Появление Веры вызвало в театре едва ли не большее волнение, нежели самого прославленного композитора. Дамы общебетали ее меха, бриллианты, мужчины отдали дань красоте. Вчерашняя статисточка принимала всеобщее внимание как нечто само собой разумеющееся.

И была сцена под дождем, и Вера нашла руку Кальмана, и нежно пожала, и он уже не огорчался несколько вялым приемом своего детища и порхающим по залу именем «Пуччини». Вера была благодарна ему — все остальное ничего не значило. И тут грянула ослепительная «Карамболина — Карамболетта», мелькнувшая ему из глубины печали в далекие дни, — великолепная исполнительница с волнующе-зазывным голосом и совершенной пластикой схватила зал и властно повлекла за собой. И с последней нотой определилась новая победа Кальмана — такого шквала аплодисментов не было в «Иоганн Штраус-театре» со времен «Цыгана-премьера» и «Княгини чардаша».

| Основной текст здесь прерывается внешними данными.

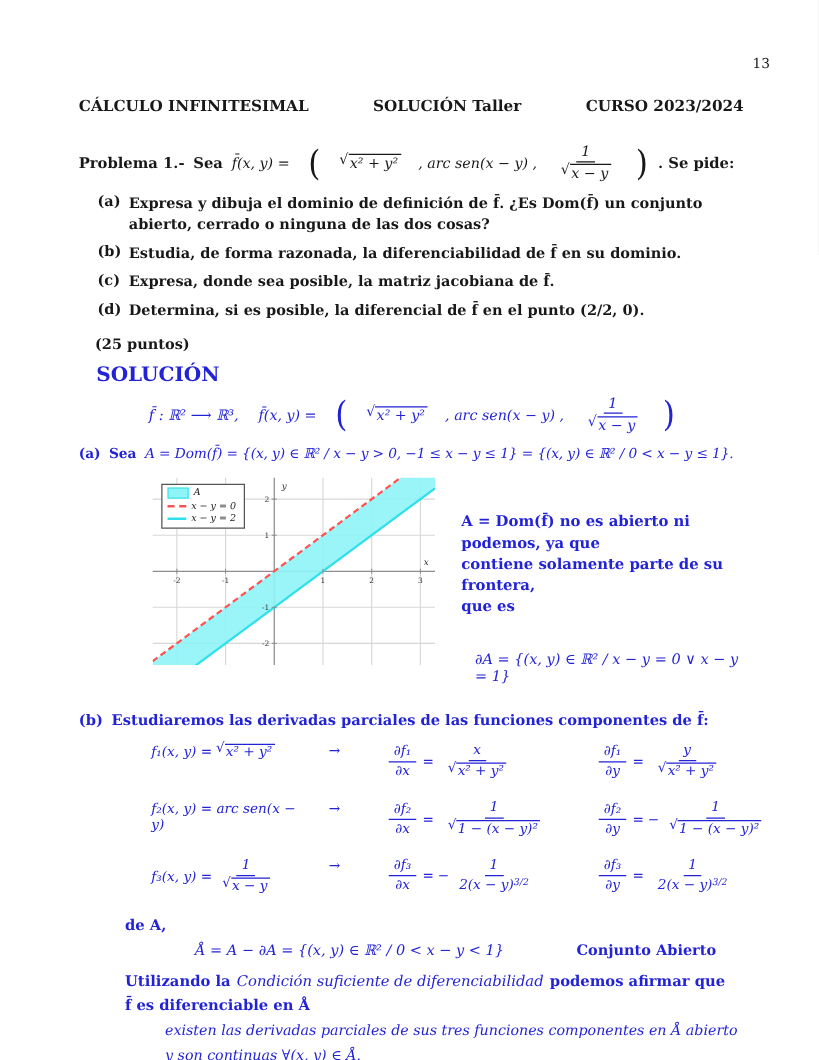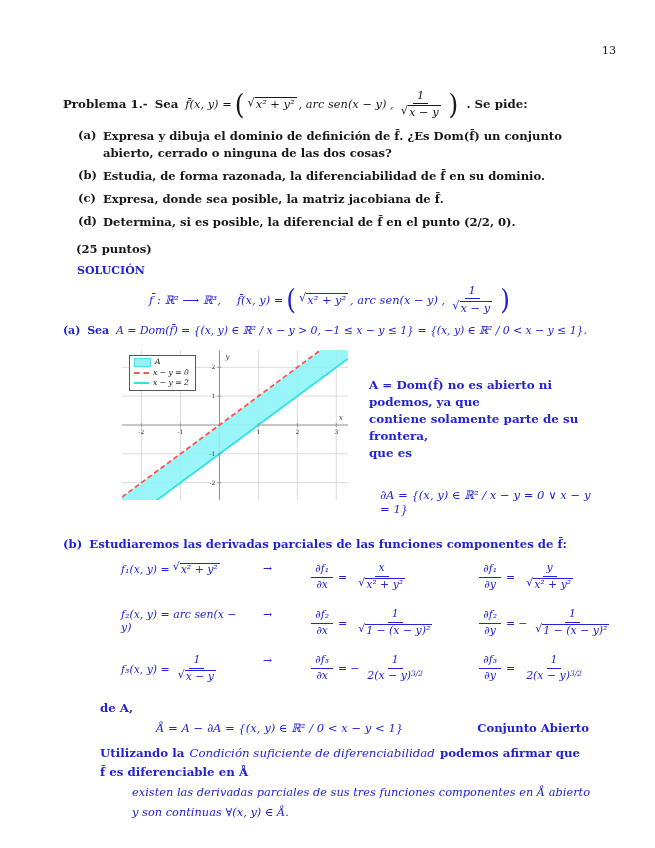"CÁLCULO INFINITESIMAL" div.hdr { html: none -> <div> <span>CÁLCULO INFINITESIMAL</span> <span>SOLUCIÓN Taller</span> <span>CURSO 2023/2024</span> </div> }
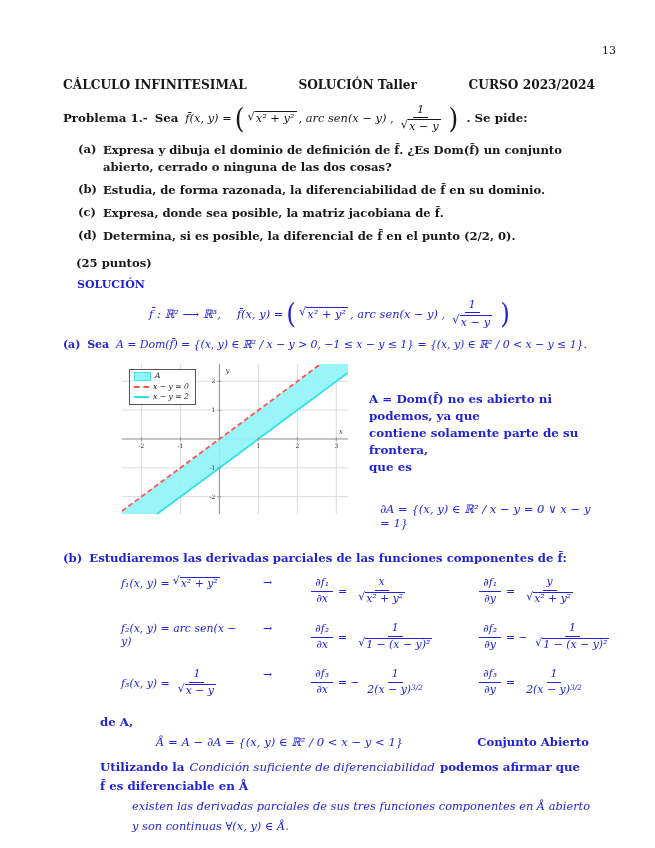"Problema 1.-" .problem-line { margin-top: 11px -> 23px }
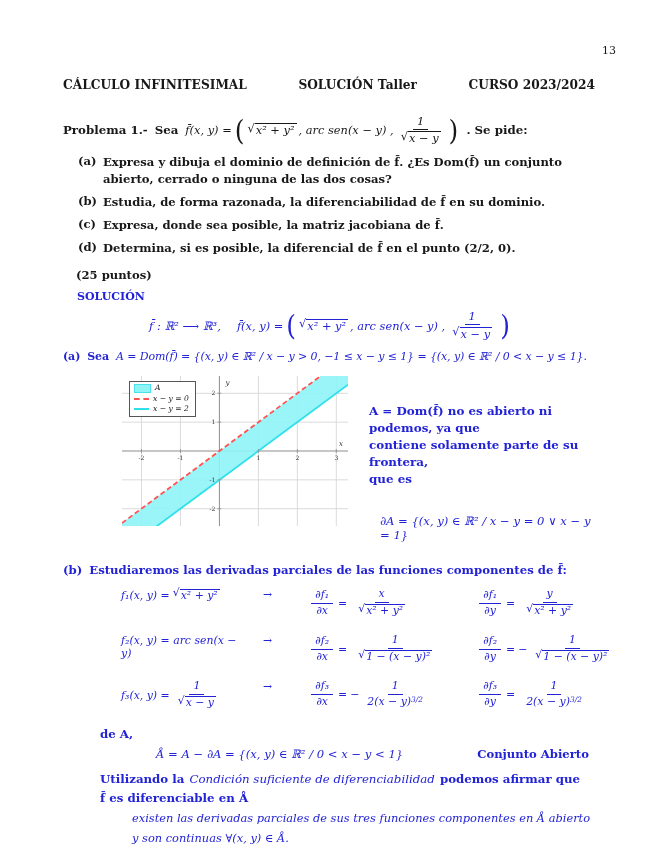"f̄(x, y) =" .fx { gap: 2px -> 14px }
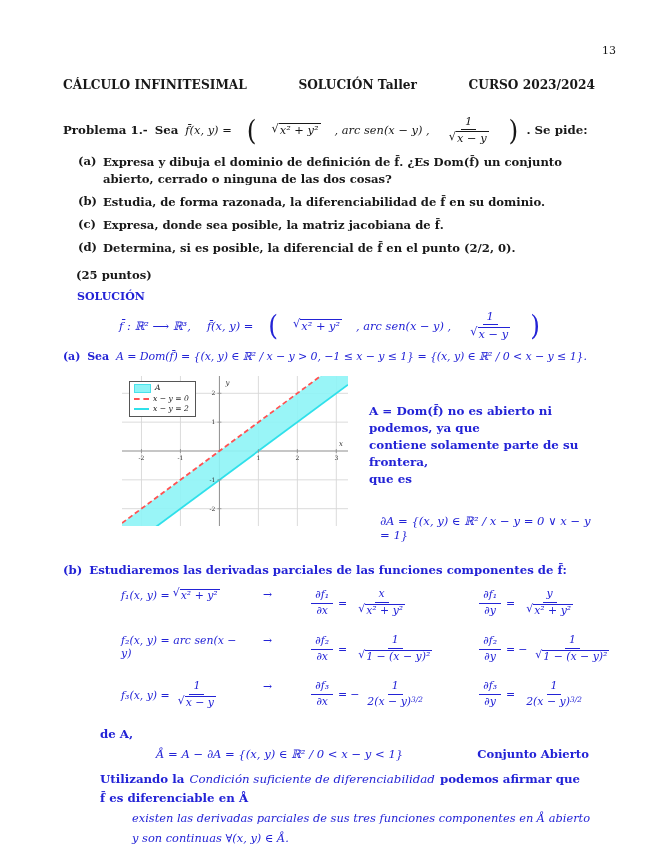"SOLUCIÓN" .soltitle { font-size: 11px -> 16px }
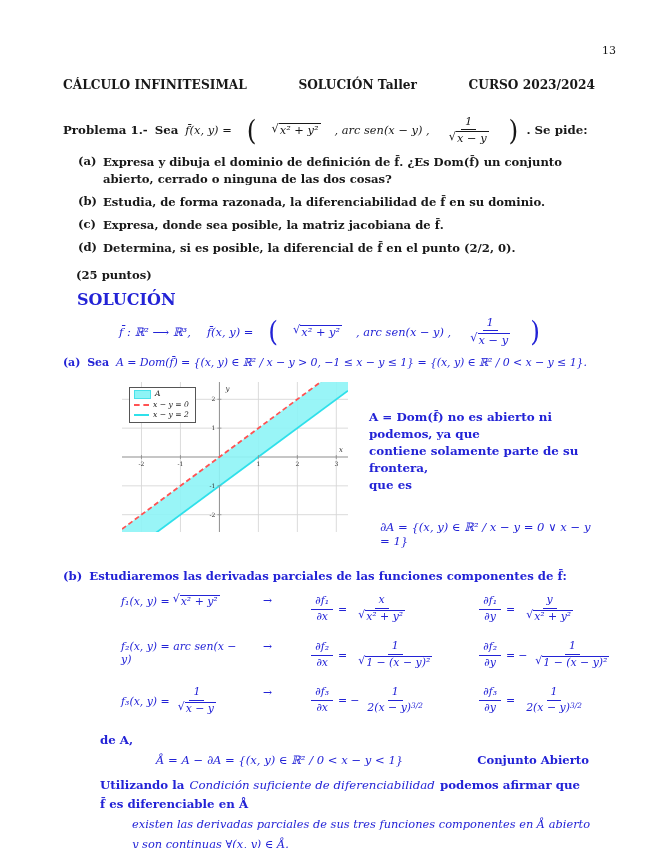"Conjunto Abierto" .interior-line .tag { margin-left: 16px -> none }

— Ты — гарантия счастья, — шепнул Кальман Верушке, подымаясь, чтобы выйти на аплодисменты и восторженные вопли публики…

… — Мы опаздываем! — кричит Вера, еще более роскошная, сверкающая и сияющая, чем два года назад, когда Кальманы отправлялись на «Фиалку Монмартра».

— Не опоздаем, — проворчал Кальман. — Император не может опоздать. Значит, все остальные пришли слишком рано.

— Что ты там бурчишь, Имрушка? Опять чем-то недоволен?

— Я люблю традиции. Мы должны зайти в детскую.

Наследный принц что-то строил из кубиков и не обратил на родителей никакого внимания, но из сетчатой кровати в бессмысленной радости загугнило новое существо в чепчике.

— Принцесса Елизавета! — торжественно произнесла Вера.

— Лили… — прошептал Кальман и отвернулся. — Не могу… сердце разрывается.

Воплощенное здравомыслие, Вера не поняла движения мужа.

— Ты что?.. Здоровая, крепкая девочка!..

— Но такая маленькая, хрупкая, незащищенная!.. — тосковал Кальман.

— Ничего себе хрупкая!.. Высосала одну кормилицу, сейчас приканчивает вторую.